Dans le but de maîtriser les émissions de CO2 de la déforestation et donc de réduire les effets du changement climatique, le système REDD (en anglais : Reducing Emissions from Deforestation and Forest Degradation) de réduction des émissions issues de la déforestation et de la dégradation de la forêt a été initié au niveau mondial. Celui-ci constitue une opportunité pour les pays riches en forêts tropicales de créer de nouvelles sources de revenus, grâce aux rémunérations offertes, tout en protégeant les forêts existantes et en réhabilitant les forêts dégradées.
L’Indonésie a été le premier pays à voter des règlements en faveur d’un programme de REDD en 2009.
Cependant, ce programme est loin d’avoir réalisé ses objectifs. Une étude sur la gouvernance financière et le Fonds de reboisement de l’Indonésie au cours des 20 dernières années en témoignent. Sa mise en œuvre exige en effet une gestion rigoureuse par les institutions et les gouvernements concernés afin de lutter contre la corruption et la fraude. Harmoniser les mesures incitatives encourageant le développement de nouvelles plantations pour l’industrie du papier et du bois, garantir la responsabilisation du secteur et la distribution équitable des revenus sont autant de points à ne pas négliger dans ce cadre[8].

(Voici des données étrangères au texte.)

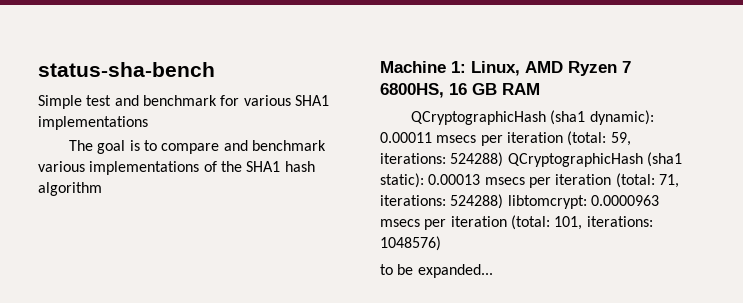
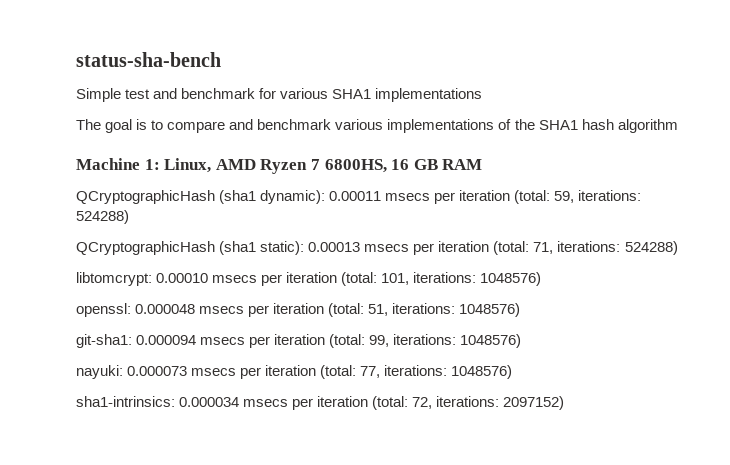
- QCryptographicHash (sha1 dynamic): 0.00011 msecs per iteration (total: 59, iterations: 524288) QCryptographicHash (sha1 static): 0.00013 msecs per iteration (total: 71, iterations: 524288) libtomcrypt: 0.0000963 msecs per iteration (total: 101, iterations: 1048576)
+ QCryptographicHash (sha1 dynamic): 0.00011 msecs per iteration (total: 59, iterations: 524288)
+ QCryptographicHash (sha1 static): 0.00013 msecs per iteration (total: 71, iterations: 524288)
+ libtomcrypt: 0.00010 msecs per iteration (total: 101, iterations: 1048576)
- to be expanded...
+ openssl: 0.000048 msecs per iteration (total: 51, iterations: 1048576)
+ git-sha1: 0.000094 msecs per iteration (total: 99, iterations: 1048576)
+ nayuki: 0.000073 msecs per iteration (total: 77, iterations: 1048576)
+ sha1-intrinsics: 0.000034 msecs per iteration (total: 72, iterations: 2097152)

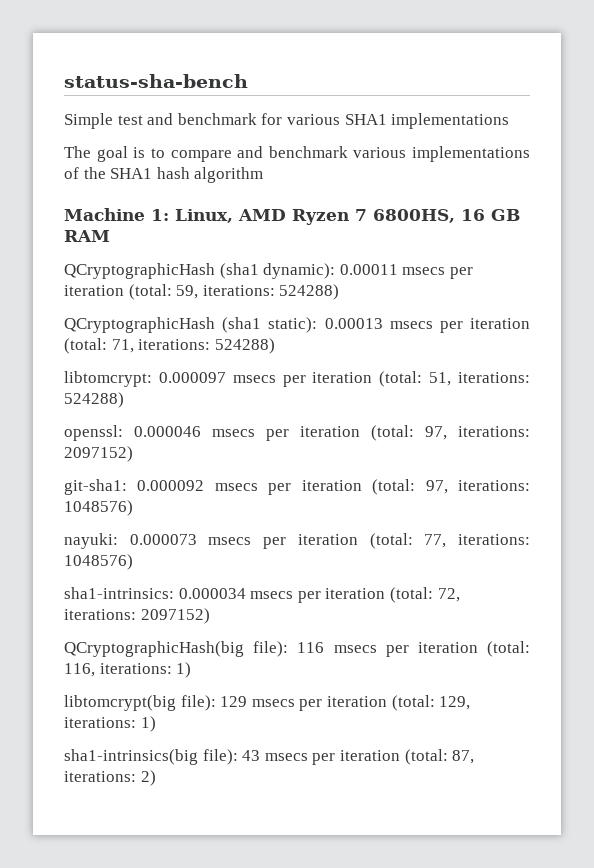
- libtomcrypt: 0.00010 msecs per iteration (total: 101, iterations: 1048576)
- openssl: 0.000048 msecs per iteration (total: 51, iterations: 1048576)
- git-sha1: 0.000094 msecs per iteration (total: 99, iterations: 1048576)
+ libtomcrypt: 0.000097 msecs per iteration (total: 51, iterations: 524288)
+ openssl: 0.000046 msecs per iteration (total: 97, iterations: 2097152)
+ git-sha1: 0.000092 msecs per iteration (total: 97, iterations: 1048576)
+ QCryptographicHash(big file): 116 msecs per iteration (total: 116, iterations: 1)
+ libtomcrypt(big file): 129 msecs per iteration (total: 129, iterations: 1)
+ sha1-intrinsics(big file): 43 msecs per iteration (total: 87, iterations: 2)

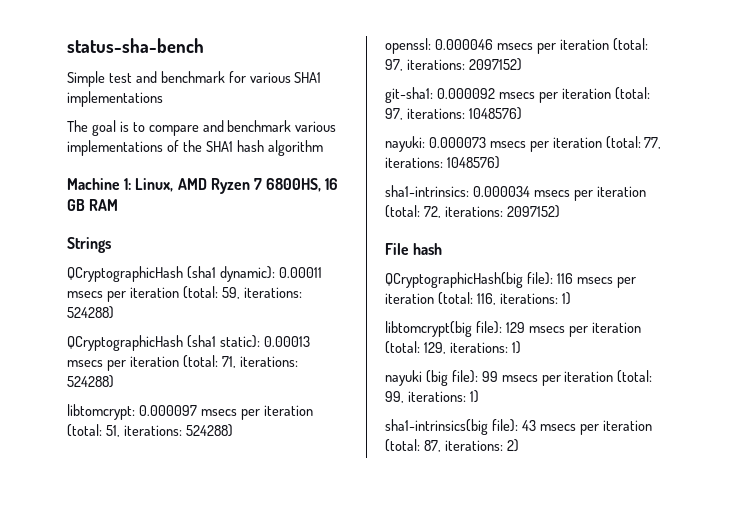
+ Strings
+ File hash
+ nayuki (big file): 99 msecs per iteration (total: 99, iterations: 1)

La RSPO (en anglais : Roundtable for Sustainable Palm Oil), créée en 2004, a pris corps pour mettre en œuvre une politique de production, d’échanges et de consommation d’huile de palme dans une perspective de développement durable. Elle est à ce jour la meilleure voie pour la durabilité de la filière[4].
L’Indonésie a également suivi la tendance mondiale en édictant des lois pour un mélange obligatoire des carburants fossiles avec des agrocarburants. Elle s’aligne ainsi sur l’Union européenne qui soutient de son côté l’utilisation des énergies alternatives depuis 2003 par le biais de plusieurs directives[2].
De leur côté, des entreprises telles que L'Oréal, Carrefour ou Danone, qui utilisent de l'huile de palme dans leurs chaînes de production, se sont engagées à s'approvisionner en huile de palme zéro déforestation. On estime qu'aujourd’hui plus de 75 % de l’huile de palme produite dans le monde passe entre les mains de traders engagés en faveur d’objectifs zéro déforestation[1].